# TexturMod für GTR Evolution....



## sunnyboy150182 (19. August 2010)

*TexturMod für GTR Evolution....*

hallo,

Ich hätte da mal eine frage, gibt es irgendwo einen Texturmod für GTR Evo,
ich meine nicht die Fährzeuge sondern für's allgemeine Aussehen..
So in der Richtung ENB Series....  

Nehme auch ne Anleitung zum selber bauen...


----------



## Babarecords (13. Juni 2012)

*AW: TexturMod für GTR Evolution....*

Das würde mich auch sehr interessieren, spiele das Game immer noch sehr gerne !!!


----------



## brennmeister0815 (14. Juni 2012)

*AW: TexturMod für GTR Evolution....*

Hmmm...hier gibt's nix passendes.
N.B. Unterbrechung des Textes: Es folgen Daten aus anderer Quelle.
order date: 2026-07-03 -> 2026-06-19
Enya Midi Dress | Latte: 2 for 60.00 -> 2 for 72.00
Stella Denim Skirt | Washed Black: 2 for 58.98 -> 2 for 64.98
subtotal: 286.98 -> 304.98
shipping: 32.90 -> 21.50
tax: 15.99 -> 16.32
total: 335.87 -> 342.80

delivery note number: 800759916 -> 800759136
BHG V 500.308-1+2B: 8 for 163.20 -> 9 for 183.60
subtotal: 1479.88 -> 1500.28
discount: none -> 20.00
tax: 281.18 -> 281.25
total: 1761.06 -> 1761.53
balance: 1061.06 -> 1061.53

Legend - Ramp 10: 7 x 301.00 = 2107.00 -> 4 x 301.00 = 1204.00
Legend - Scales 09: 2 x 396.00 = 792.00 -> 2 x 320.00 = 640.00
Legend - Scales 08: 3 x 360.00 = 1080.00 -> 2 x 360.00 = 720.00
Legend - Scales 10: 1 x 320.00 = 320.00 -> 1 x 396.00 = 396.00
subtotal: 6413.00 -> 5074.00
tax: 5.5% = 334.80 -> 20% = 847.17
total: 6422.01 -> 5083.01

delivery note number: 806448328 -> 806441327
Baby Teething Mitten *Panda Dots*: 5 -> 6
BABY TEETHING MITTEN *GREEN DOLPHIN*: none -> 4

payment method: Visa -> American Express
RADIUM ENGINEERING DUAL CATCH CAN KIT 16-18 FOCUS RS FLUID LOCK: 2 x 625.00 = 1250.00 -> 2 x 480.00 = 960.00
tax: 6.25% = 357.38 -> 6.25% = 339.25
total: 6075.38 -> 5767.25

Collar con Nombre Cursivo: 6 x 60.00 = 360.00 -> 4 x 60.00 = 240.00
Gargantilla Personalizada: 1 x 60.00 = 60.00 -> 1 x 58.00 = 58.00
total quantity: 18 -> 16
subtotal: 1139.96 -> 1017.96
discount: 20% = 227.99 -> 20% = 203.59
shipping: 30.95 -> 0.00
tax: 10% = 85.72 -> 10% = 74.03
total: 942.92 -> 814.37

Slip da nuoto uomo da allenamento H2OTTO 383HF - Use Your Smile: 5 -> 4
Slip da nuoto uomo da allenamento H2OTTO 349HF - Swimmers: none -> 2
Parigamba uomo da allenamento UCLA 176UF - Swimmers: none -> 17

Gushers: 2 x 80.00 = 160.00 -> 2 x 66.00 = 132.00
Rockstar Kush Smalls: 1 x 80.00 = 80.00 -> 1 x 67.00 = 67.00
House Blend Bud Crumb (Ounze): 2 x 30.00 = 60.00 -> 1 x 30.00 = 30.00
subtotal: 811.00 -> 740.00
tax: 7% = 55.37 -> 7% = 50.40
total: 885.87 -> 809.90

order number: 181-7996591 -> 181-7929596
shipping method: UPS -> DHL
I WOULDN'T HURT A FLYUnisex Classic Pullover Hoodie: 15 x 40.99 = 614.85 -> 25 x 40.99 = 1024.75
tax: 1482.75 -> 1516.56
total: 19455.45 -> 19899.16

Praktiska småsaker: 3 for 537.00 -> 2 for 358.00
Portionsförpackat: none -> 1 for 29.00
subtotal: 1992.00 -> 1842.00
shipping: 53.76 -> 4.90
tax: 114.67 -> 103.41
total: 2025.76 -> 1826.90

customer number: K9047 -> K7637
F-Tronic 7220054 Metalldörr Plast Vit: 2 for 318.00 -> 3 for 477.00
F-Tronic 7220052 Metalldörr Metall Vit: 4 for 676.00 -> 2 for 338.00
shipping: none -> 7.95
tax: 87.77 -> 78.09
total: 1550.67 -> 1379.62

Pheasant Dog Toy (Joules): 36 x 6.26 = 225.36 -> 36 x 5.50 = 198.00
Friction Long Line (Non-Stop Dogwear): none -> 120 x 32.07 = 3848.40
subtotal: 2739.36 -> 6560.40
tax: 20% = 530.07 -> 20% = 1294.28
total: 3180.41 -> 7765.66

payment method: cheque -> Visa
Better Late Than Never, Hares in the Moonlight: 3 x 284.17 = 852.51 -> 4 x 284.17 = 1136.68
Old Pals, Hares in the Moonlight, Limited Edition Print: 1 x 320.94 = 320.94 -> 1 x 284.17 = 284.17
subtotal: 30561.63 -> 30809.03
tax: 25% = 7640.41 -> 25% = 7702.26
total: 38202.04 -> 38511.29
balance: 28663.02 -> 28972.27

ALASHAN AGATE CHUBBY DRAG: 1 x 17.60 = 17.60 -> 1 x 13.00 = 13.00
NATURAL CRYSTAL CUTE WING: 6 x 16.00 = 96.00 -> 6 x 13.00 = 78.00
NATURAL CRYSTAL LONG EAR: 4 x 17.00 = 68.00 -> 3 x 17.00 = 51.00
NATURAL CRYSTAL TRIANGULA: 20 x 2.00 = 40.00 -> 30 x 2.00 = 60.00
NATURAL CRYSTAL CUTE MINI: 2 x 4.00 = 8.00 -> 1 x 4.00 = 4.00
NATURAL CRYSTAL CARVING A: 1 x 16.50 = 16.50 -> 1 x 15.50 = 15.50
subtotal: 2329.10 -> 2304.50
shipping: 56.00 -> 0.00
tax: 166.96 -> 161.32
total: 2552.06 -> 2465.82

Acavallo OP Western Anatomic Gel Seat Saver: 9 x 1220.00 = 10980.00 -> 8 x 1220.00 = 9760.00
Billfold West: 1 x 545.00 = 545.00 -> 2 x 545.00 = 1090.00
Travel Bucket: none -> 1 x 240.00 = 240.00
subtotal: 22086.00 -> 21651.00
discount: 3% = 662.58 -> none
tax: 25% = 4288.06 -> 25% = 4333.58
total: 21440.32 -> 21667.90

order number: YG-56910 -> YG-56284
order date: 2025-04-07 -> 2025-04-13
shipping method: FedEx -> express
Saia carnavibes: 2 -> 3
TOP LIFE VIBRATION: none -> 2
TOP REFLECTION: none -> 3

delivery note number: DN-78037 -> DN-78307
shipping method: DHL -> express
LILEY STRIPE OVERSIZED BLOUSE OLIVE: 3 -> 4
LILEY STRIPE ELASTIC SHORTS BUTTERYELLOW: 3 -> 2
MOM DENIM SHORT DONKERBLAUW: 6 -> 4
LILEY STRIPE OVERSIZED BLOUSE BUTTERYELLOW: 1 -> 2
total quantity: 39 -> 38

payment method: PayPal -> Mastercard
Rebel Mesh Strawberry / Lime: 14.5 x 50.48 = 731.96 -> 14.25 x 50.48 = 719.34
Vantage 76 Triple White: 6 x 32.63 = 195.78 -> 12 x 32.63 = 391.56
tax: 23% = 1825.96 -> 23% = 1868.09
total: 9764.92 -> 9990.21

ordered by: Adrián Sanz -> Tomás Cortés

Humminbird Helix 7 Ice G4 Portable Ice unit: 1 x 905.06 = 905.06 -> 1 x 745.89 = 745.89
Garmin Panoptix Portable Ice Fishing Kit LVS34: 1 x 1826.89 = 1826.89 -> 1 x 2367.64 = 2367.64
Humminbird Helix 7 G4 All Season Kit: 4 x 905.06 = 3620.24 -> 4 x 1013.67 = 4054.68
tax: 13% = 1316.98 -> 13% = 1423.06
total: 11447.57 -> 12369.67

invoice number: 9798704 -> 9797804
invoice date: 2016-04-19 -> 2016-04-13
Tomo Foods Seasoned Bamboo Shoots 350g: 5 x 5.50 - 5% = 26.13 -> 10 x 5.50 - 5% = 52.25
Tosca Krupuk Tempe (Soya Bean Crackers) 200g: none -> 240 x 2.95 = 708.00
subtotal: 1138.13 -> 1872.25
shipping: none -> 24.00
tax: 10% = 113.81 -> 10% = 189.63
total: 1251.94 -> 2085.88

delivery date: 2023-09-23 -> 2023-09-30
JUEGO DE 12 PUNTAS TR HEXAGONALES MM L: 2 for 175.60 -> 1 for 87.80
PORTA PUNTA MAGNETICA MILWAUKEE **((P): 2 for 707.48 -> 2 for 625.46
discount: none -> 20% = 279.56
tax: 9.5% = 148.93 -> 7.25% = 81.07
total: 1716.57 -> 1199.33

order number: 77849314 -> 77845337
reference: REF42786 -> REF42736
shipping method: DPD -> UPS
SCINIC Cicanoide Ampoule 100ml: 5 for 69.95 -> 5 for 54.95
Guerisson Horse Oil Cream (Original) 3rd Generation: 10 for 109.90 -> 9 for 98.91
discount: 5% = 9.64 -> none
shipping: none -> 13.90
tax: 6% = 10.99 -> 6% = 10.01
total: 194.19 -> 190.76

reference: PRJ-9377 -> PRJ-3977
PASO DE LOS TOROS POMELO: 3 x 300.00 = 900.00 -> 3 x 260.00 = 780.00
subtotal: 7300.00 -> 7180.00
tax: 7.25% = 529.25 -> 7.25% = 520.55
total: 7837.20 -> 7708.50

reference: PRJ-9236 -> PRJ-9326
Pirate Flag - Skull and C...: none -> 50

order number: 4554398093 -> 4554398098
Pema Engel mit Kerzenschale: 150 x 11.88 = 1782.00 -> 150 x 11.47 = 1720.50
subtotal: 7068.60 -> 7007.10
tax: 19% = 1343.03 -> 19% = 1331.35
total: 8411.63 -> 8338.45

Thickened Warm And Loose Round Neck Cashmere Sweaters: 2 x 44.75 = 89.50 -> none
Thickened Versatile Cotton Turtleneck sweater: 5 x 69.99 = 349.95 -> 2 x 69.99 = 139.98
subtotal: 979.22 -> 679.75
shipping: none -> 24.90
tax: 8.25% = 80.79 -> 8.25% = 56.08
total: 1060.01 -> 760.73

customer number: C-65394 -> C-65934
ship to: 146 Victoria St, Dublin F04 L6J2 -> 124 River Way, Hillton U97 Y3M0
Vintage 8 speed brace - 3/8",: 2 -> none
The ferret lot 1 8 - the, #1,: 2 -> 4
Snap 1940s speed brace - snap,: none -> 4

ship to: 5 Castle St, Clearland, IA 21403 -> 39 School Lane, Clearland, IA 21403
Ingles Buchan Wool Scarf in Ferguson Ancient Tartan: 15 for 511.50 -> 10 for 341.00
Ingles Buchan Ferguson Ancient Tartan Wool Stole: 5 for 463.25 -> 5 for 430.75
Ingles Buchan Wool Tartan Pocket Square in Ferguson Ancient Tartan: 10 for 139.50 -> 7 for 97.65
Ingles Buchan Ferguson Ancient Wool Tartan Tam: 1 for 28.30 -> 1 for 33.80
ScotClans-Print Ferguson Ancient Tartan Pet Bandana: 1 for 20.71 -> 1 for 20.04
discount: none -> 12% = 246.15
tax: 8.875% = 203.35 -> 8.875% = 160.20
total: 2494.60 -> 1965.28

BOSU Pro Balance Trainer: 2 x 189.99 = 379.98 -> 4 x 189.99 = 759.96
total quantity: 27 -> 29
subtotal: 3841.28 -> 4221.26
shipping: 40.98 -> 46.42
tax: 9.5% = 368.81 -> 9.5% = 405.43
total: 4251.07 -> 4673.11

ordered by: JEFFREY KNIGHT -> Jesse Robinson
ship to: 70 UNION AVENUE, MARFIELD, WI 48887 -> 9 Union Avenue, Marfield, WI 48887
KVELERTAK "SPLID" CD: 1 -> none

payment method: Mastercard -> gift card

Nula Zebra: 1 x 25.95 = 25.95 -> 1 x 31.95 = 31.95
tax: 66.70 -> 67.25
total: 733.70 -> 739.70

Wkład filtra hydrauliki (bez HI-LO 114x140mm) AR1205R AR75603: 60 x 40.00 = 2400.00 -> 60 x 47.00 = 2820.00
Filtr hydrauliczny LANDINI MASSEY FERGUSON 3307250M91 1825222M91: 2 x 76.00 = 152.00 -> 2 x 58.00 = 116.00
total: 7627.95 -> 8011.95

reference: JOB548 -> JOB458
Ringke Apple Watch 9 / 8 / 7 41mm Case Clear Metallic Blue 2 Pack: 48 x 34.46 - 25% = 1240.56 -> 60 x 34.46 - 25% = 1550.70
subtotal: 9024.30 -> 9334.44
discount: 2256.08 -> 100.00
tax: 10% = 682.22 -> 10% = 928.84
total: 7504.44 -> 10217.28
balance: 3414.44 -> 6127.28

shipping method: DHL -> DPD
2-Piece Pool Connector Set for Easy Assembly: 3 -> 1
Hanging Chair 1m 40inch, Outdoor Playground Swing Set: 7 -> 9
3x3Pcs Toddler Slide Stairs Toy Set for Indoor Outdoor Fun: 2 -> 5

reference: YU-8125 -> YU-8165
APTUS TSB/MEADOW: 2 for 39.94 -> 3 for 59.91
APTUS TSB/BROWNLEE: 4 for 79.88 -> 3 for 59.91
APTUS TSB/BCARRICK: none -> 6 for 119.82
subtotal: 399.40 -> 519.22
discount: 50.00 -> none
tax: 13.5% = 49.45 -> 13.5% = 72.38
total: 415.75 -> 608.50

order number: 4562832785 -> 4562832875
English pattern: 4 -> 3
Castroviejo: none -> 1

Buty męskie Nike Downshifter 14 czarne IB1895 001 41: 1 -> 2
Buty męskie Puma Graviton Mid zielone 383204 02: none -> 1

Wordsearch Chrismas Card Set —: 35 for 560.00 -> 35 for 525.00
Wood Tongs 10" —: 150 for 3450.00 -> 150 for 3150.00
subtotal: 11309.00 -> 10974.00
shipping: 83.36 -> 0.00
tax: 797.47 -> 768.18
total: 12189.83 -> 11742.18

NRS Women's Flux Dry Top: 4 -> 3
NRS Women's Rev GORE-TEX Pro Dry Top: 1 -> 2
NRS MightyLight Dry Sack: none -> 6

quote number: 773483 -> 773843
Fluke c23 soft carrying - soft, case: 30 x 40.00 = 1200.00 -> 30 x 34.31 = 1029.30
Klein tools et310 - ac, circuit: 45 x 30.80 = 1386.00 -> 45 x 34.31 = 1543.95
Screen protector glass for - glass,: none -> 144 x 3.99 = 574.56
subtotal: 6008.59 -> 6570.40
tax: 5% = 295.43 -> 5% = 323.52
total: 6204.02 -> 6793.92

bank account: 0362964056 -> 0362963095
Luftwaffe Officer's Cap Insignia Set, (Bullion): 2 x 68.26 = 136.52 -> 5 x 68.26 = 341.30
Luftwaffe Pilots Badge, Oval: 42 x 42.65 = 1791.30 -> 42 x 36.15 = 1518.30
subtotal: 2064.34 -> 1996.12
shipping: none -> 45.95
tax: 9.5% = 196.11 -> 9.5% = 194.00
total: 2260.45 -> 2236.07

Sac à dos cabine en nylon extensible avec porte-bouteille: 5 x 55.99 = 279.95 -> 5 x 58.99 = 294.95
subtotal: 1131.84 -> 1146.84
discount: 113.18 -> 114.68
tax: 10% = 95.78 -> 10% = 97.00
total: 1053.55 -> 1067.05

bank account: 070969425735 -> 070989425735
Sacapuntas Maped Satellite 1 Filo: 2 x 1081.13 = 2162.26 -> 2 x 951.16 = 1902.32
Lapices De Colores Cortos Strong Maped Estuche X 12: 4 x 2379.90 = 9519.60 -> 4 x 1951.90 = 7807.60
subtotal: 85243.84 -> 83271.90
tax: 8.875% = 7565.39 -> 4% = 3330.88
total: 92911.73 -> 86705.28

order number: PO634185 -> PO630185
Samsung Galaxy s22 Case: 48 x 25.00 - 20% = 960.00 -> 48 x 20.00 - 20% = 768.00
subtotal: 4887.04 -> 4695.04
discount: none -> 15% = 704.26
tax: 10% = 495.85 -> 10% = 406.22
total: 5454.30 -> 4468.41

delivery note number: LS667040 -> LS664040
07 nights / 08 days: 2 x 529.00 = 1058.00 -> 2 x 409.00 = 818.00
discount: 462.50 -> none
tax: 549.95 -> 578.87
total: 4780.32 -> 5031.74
Schwierig, schwierig.


----------



## Babarecords (17. Juni 2012)

*AW: TexturMod für GTR Evolution....*

Doch, da gibts was passendes 

NoGripRacing :: Race 07 / GTR Evo / Race On Downloads - ENBseries and XD for GTR EVO working together


----------



## acti0n (17. Juni 2012)

*AW: TexturMod für GTR Evolution....*

Irgendwo hab ich mal HD-Texturen für die Cockpits der ganzen Autos heruntergeladen... 

Fragt mich aber nicht wo das war...


----------